De novo proteomic methods for examining the molecular mechanisms underpinning long-term memory.

作者信息

Evans Harrison Tudor, Blackmore Daniel, Götz Jürgen, Bodea Liviu-Gabriel

机构信息

Clem Jones Centre for Ageing Dementia Research, Queensland Brain Institute, The University of Queensland, Brisbane QLD 4072, Australia.

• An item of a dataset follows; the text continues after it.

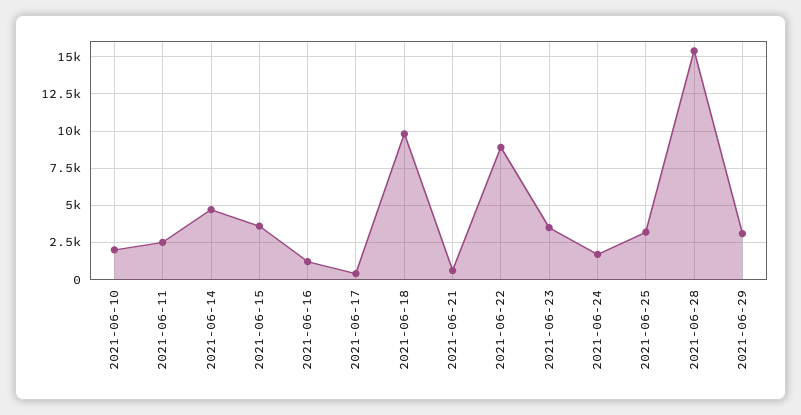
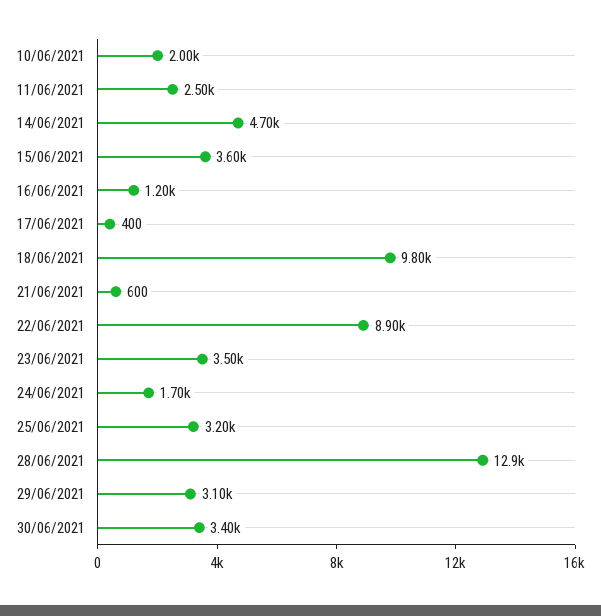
2021-06-28: 15500 -> 12900
30/06/2021: none -> 3400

Clem Jones Centre for Ageing Dementia Research, Queensland Brain Institute, The University of Queensland, Brisbane QLD 4072, Australia.

出版信息

Brain Res Bull. 2021 Apr;169:94-103. doi: 10.1016/j.brainresbull.2020.12.015. Epub 2021 Jan 16.

Abstract

Memory formation is a fundamental function of the nervous system that enables the experience-based adaptation of behaviour. The formation, recall and updating of long-term memory (LTM) requires new protein synthesis through its direct involvement in neuronal processes, such as long-term potentiation (LTP), long-term depression (LTD) and synaptic scaling. We discuss the advantages and limitations of several emerging techniques which enable the tagging of newly synthesised proteins, including stable isotope labelling with amino acids in cell culture (SILAC), puromycin labelling, and non-canonical amino acid (NCAA) labelling. We further present how these methods allow for the identification and visualisation of proteins which are newly synthesised during different stages of memory formation. These emerging techniques will continue to expand our understanding of how memories are formed, consolidated and retrieved.

摘要

记忆形成是神经系统的一项基本功能,它使行为能够基于经验进行适应性调整。长期记忆(LTM)的形成、回忆和更新需要通过直接参与神经元过程(如长时程增强(LTP)、长时程抑制(LTD)和突触缩放)来合成新的蛋白质。我们讨论了几种新兴技术的优点和局限性,这些技术能够对新合成的蛋白质进行标记,包括细胞培养中氨基酸的稳定同位素标记(SILAC)、嘌呤霉素标记和非标准氨基酸(NCAA)标记。我们还介绍了这些方法如何用于识别和可视化在记忆形成的不同阶段新合成的蛋白质。这些新兴技术将继续拓展我们对记忆如何形成、巩固和提取的理解。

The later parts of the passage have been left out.